Les bonnes pratiques à mettre en place dès le lancement :

  • Activer le certificat SSL (HTTPS est requis par Google Chrome depuis 2018)
  • Programmer des sauvegardes automatiques quotidiennes vers un stockage externe
  • Mettre à jour le CMS et tous les plugins au moins une fois par semaine
  • Utiliser des mots de passe forts et une authentification à deux facteurs pour l’administration
  • Installer un plugin de sécurité actif (Wordfence sur WordPress, par exemple)

Un hébergement de qualité inclut souvent une protection contre les attaques DDoS et un système de sauvegarde automatique. C’est un critère à vérifier avant de signer.

Ce que ces sept erreurs ont en commun

Elles sont invisibles pour leur auteur. Immédiatement perceptibles par les visiteurs et par Google. Un site qui cumule plusieurs de ces problèmes peut fonctionner techniquement tout en restant totalement inefficace sur le plan commercial.

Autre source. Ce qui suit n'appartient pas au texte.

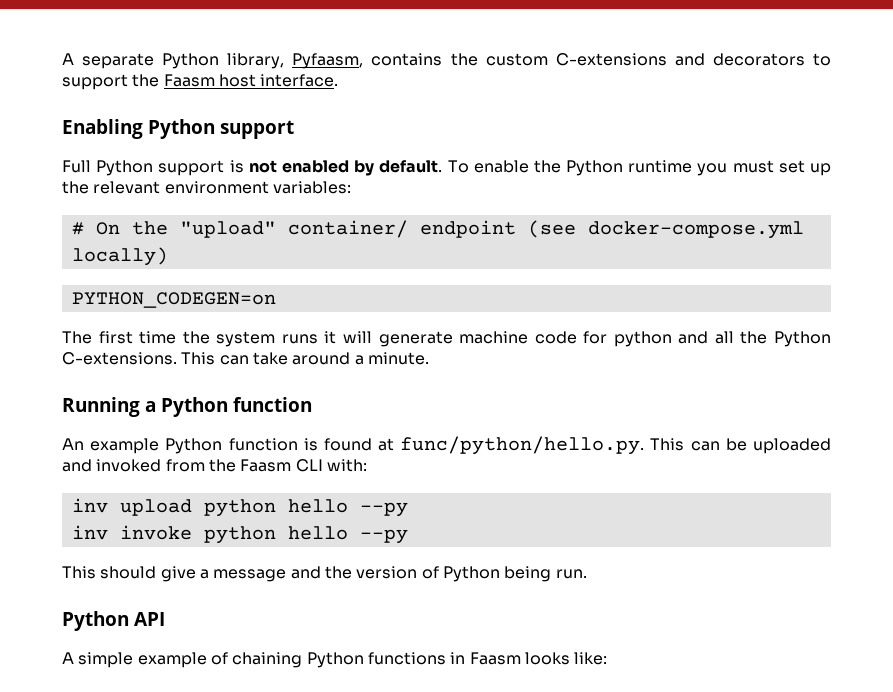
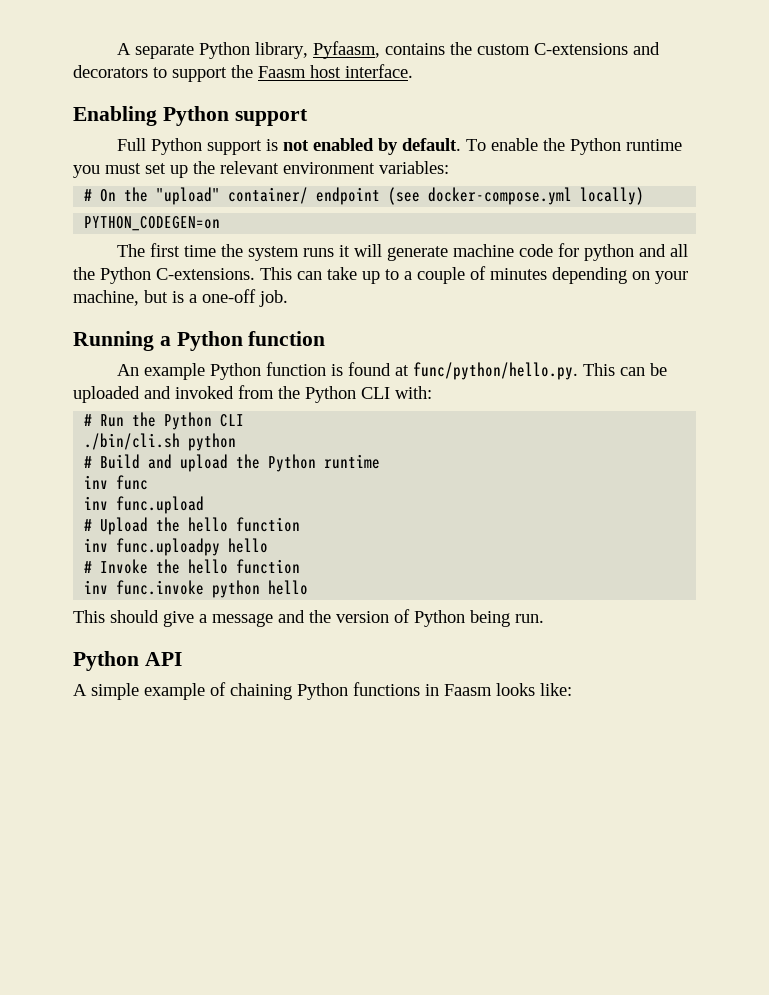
[292,352,429,365] around a minute. -> [362,266,688,284] [73,289,288,307] up to a couple of minutes depending on your machine, but is a one-off job.
[240,459,292,472] Faasm -> [305,386,356,403] Python
[71,498,408,517] [71,525,408,544] inv upload python hello --py // inv invoke python hello --py -> [84,412,245,430] [84,433,237,451] [84,454,381,472] [84,475,149,490] [84,496,205,514] [84,517,301,535] [84,538,269,556] [84,559,301,574] [84,580,309,598] # Run the Python CLI // ./bin/cli.sh python // # Build and upload the Python runtime // inv func // inv func.upload // # Upload the hello function // inv func.uploadpy hello // # Invoke the hello function // inv func.invoke python hello

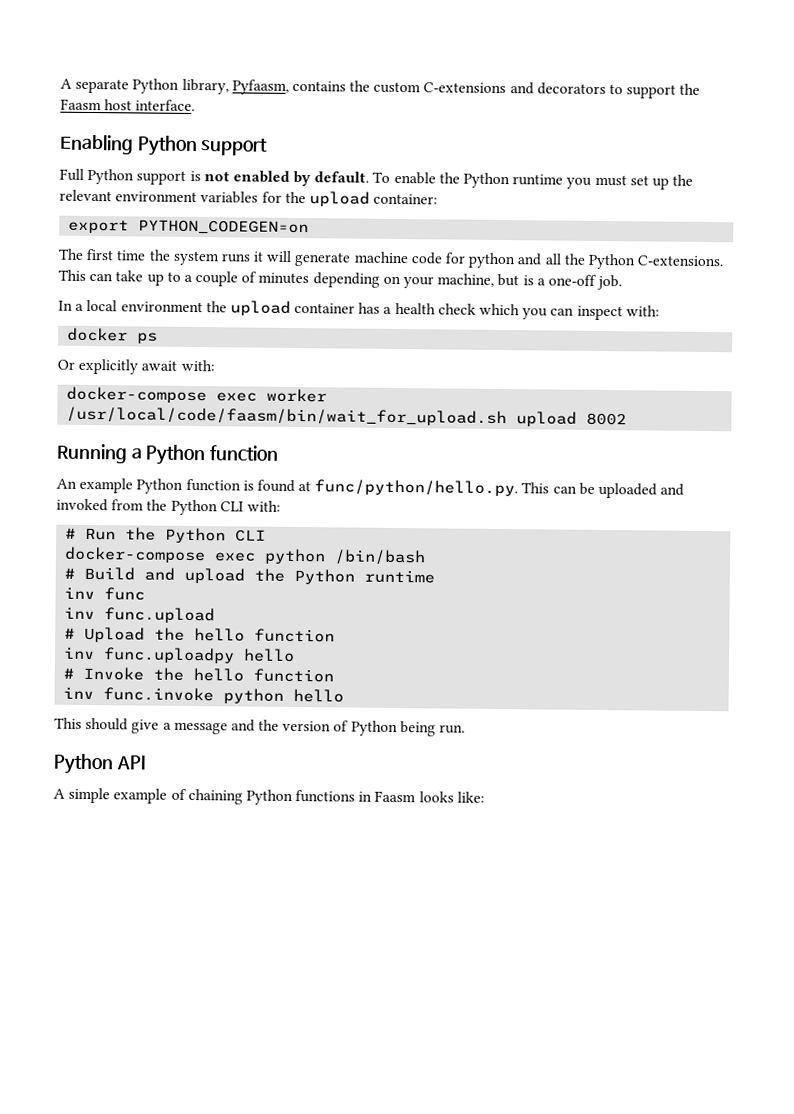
[379,161,449,174] [84,187,645,205] variables: // # On the "upload" container/ endpoint (see docker-compose.yml locally) // -> [200,191,439,207] [68,219,130,234] variables for the upload container: // export
(288, 298) none -> [58,299,660,321] [67,327,159,344] [57,358,215,375] [66,386,328,404] [66,406,628,427] // In a local environment the upload container has a health check which you can inspect with: // docker ps // Or explicitly await with: // docker-compose exec worker /usr/local/code/faasm/bin/wait_for_upload.sh upload 8002
[84,433,237,451] ./bin/cli.sh python -> [64,546,427,566] docker-compose exec python /bin/bash

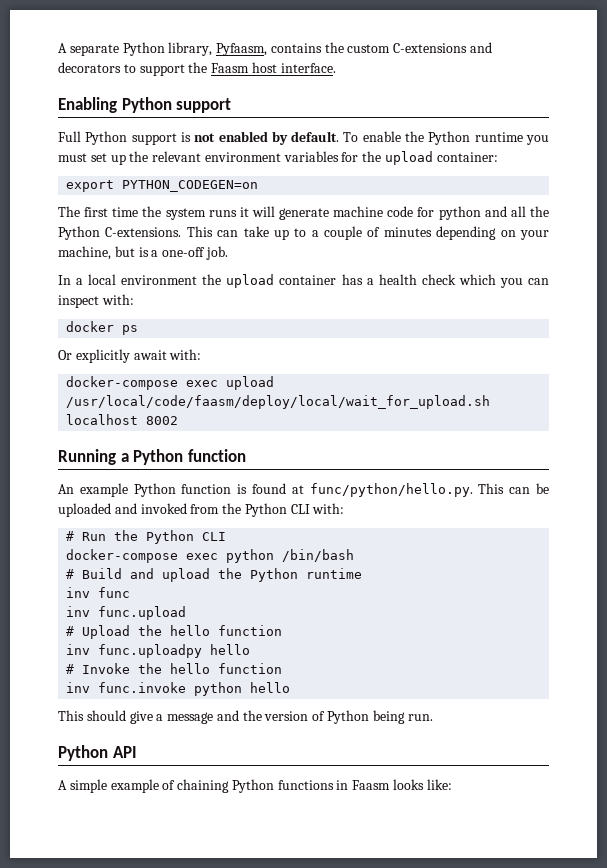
[266,388,328,403] [66,406,578,427] worker /usr/local/code/faasm/bin/wait_for_upload.sh upload -> [226,376,275,390] [66,395,491,409] [66,414,139,425] upload /usr/local/code/faasm/deploy/local/wait_for_upload.sh localhost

La création d’un site internet représente un investissement, en temps ou en budget. Éviter ces erreurs dès le départ, c’est protéger cet investissement et raccourcir le délai avant les premiers résultats. Un audit réalisé en amont identifie les problèmes critiques et établit un plan de correction par ordre de priorité.

Prochaine étape : testez votre site avec Google PageSpeed Insights pour le temps de chargement, puis avec le test d’optimisation mobile de Google. Ces deux diagnostics gratuits révèlent souvent l’essentiel en moins de dix minutes. Identifiez les deux ou trois points critiques. Traitez-les dans l’ordre. Les résultats arrivent sous quatre à huit semaines.